独占欲強めの最強総長、溺愛は盲目なほど。

「そうか? 何だか顔色が悪いような気がするが……。」

 うっ……絆那さんも美月ちゃんと同じく、勘が鋭いっ……。

 ヘマをするわけには行かないから何も言わないけど、凄く心苦しい。

 実は、もうどうやって絆那さんと距離を取るかを考えてはいる。

 嫌だけど、こんな事したくないけど……しなきゃ、どうなるか。

 あの会長の目は、本気だった。

 何が会長をあそこまでしているのか、分からないけど。

 ……逆らうと、もっと酷い状況になる気がしたから。

「あの、絆那さん。

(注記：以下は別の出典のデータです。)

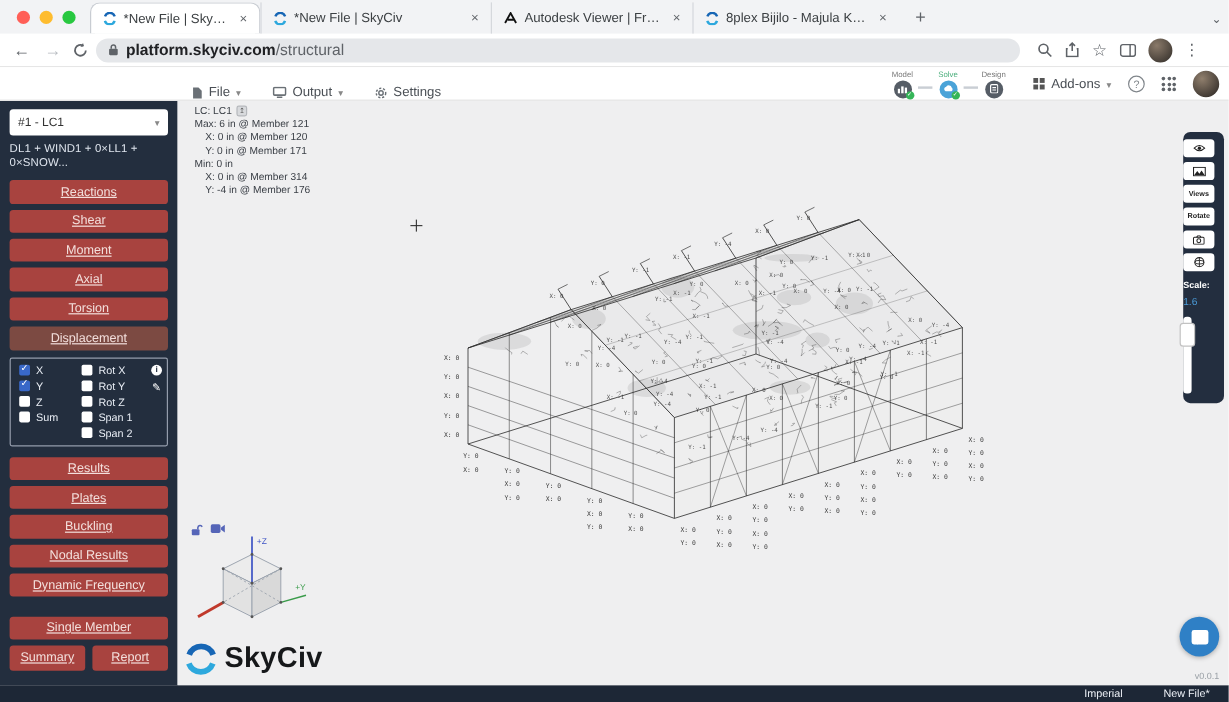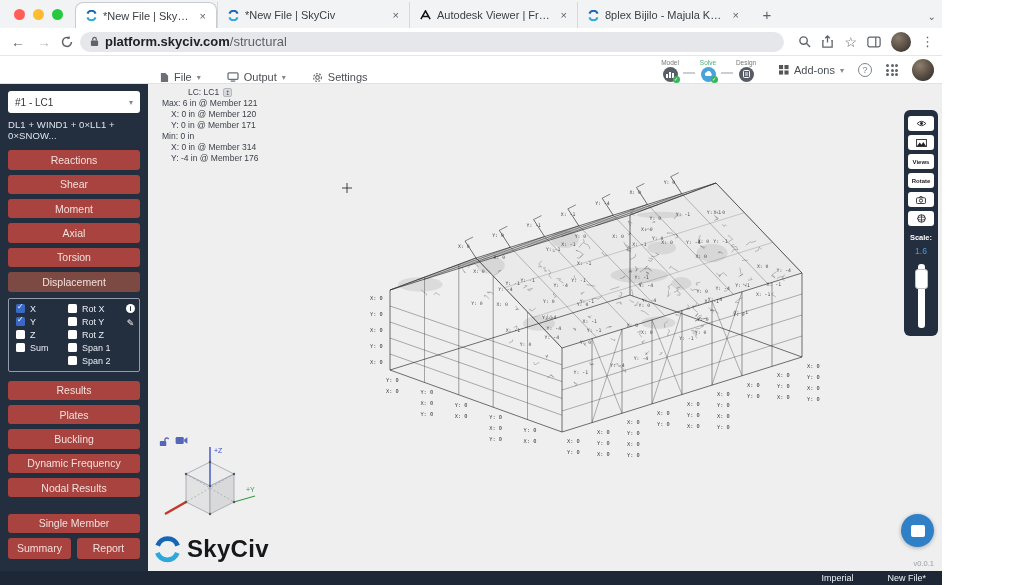--- a/index.html
+++ b/index.html
@@ -1,17 +1,17 @@
 <!DOCTYPE html>
 <html><head>
 <meta charset="utf-8">
 <style>
   * { margin:0; padding:0; box-sizing:border-box; }
   html,body { width:1024px; height:585px; overflow:hidden; font-family:"Liberation Sans", sans-serif; background:#fff; }
-  .app { position:relative; width:942px; height:585px; display:flex; flex-direction:column; }
+  .app { position:relative; width:1024px; height:585px; display:flex; flex-direction:column; }
 
   
   .tabstrip { height:28px; background:#f2f3f5; display:flex; align-items:flex-end; position:relative; }
   .lights { display:flex; gap:8px; align-items:center; padding:0 12px 8px 14px; }
   .light { width:11px; height:11px; border-radius:50%; }
   .tab { height:26px; display:flex; align-items:center; gap:6px; padding:0 8px 0 10px; font-size:11px; color:#3c4043;
          border-left:1px solid #d5d8dc; position:relative; }
   .tab.active { background:#fff; border:1px solid #c8ccd2; border-bottom:none; border-radius:8px 8px 0 0; z-index:2; }
   .tab .title { flex:1; white-space:nowrap; overflow:hidden; text-overflow:ellipsis; }
   .tab .close { font-size:11px; color:#5f6368; padding:0 2px; cursor:pointer; }
@@ -39,21 +39,21 @@
   .helpcirc { width:14px; height:14px; border:1.3px solid #80868b; border-radius:50%; color:#80868b; font-size:9px; display:flex; align-items:center; justify-content:center; }
   .appsgrid { display:grid; grid-template-columns:repeat(3,3px); grid-gap:1.5px; }
   .appsgrid i { width:3px; height:3px; background:#5f6368; border-radius:50%; }
   .avatar2 { width:22px; height:22px; border-radius:50%; background:radial-gradient(circle at 35% 30%, #907f6d, #262220); }
 
   
   .content { flex:1; display:flex; min-height:0; }
   .sidebar { width:148px; background:#232e3e; padding:7px 8px; display:flex; flex-direction:column; }
   .lc-select { background:#fff; border-radius:3px; height:24px; display:flex; align-items:center; justify-content:space-between; padding:0 7px; font-size:10px; color:#333; margin-bottom:6px; }
   .combo { color:#dfe5ee; font-size:9.5px; margin-bottom:9px; letter-spacing:.1px; }
-  .rbtn { background:#a8433f; border:none; border-radius:3px; color:#f3dfdc; font-size:10.5px; height:21px; margin-bottom:5px; width:100%; cursor:pointer; font-family:inherit; }
+  .rbtn { background:#a8433f; border:none; border-radius:3px; color:#f3dfdc; font-size:10.5px; height:21px; margin-bottom:5px; width:100%; cursor:pointer; font-family:inherit;text-decoration:underline; }
   .rbtn.active { background:#7c4a42; }
   .cbpanel { border:1px solid #949cab; border-radius:2px; padding:5px 4px 5px 7px; margin:1px 0 9px; position:relative; }
   .cbcols { display:flex; }
   .cbcol { display:flex; flex-direction:column; gap:3px; }
   .cbcol.left { width:52px; }
   .cbcol.right { flex:1; }
   .cbrow { display:flex; align-items:center; gap:5px; }
   .cb { width:9px; height:9px; background:#fff; border-radius:1.5px; position:relative; flex:none; }
   .cb.on { background:#3968c8; }
   .cb.on::after { content:"✓"; position:absolute; left:1px; top:-2px; font-size:8px; color:#fff; }
@@ -63,23 +63,23 @@
   .pencil { color:#fff; font-size:9px; line-height:9px; }
   .gap { height:12px; }
   .halfrow { display:flex; gap:6px; }
   .halfrow .rbtn { flex:1; }
 
   
   .canvas { flex:1; position:relative; background:#efeff0; overflow:hidden; }
   #model-svg { position:absolute; inset:0; }
   .resinfo { position:absolute; left:14px; top:3px; font-size:8.5px; color:#3a3f46; line-height:11px; }
   .resinfo .indent { padding-left:9px; }
-  .lcline { display:flex; align-items:center; gap:4px;margin-left:26px; }
+  .lcline { display:flex; align-items:center; gap:4px; }
   .lcbadge { width:9px; height:9px; background:#d8dadd; border:1px solid #b5b8bc; border-radius:2px; font-size:6px; line-height:8px; text-align:center; color:#555; }
-  .viewtools { position:absolute; right:4px; top:26px; width:34px; background:#232e3f; border-radius:6px; padding:6px 0 8px; display:flex; flex-direction:column; align-items:center; gap:4px; }
+  .viewtools { position:absolute; right:4px; top:26px; width:34px; background:#232e3f; border-radius:6px; padding:6px 0 8px; display:flex; flex-direction:column; gap:4px; }
   .vbtn { width:26px; height:15px; background:#fff; border:none; border-radius:3px; font-size:6px; font-weight:bold; color:#222; display:flex; align-items:center; justify-content:center; font-family:inherit; padding:0; }
   .scalelabel { color:#fff; font-size:7.5px; font-weight:bold; margin-top:3px; }
   .scaleval { color:#4a9bd8; font-size:8.5px; margin-bottom:2px; }
   .slider { width:7px; height:64px; background:#fff; border-radius:3px; position:relative; margin-top:2px; }
   .knob { position:absolute; left:-3px; top:5px; width:13px; height:20px; background:#fff; border:1px solid #c2c2c2; border-radius:3px; }
   .axiswidget { position:absolute; left:12px; top:360px; }
   .viewicons { position:absolute; left:10px; top:352px; display:flex; gap:6px; }
   .brand { position:absolute; left:6px; bottom:8px; display:flex; align-items:center; gap:6px; }
   .brandname { font-size:24px; font-weight:bold; color:#16181a; letter-spacing:.3px; }
   .chatbtn { position:absolute; right:8px; bottom:24px; width:33px; height:33px; border-radius:50%; background:#2f80c6; box-shadow:0 1px 4px rgba(0,0,0,.3); display:flex; align-items:center; justify-content:center; }
@@ -314,22 +314,22 @@
         </div>
         <div class="cbicons">
           <span class="info-i">i</span>
           <span class="pencil">✎</span>
         </div>
       </div>
 
       <button class="rbtn">Results</button>
       <button class="rbtn">Plates</button>
       <button class="rbtn">Buckling</button>
+      <button class="rbtn">Nodal Results</button>
       <button class="rbtn">Dynamic Frequency</button>
-      <button class="rbtn">Nodal Results</button>
       <div class="gap"></div>
       <button class="rbtn">Single Member</button>
       <div class="halfrow">
         <button class="rbtn">Summary</button>
         <button class="rbtn">Report</button>
       </div>
     </div>
 
     <div class="canvas">
       <svg id="model-svg" viewBox="0 0 876 487" width="876" height="487">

」

「ん? どうしたんだ?」

 ……頑張れ、言わなきゃダメなんだ。

 そうしなきゃ、絆那さんが……。

『脅しみたいな事はしたくなかったが……たてつくようなら、俺だって手は厭わない。』

『そうしないと、あいつがどうなってもいいのか?』

 ……ダメ、だ。言わない、と。

 お弁当を持つ手に力を入れて、きゅっと唇を結ぶ。

 ……よ、し。

 直後私は決心し、やっと口を開いた。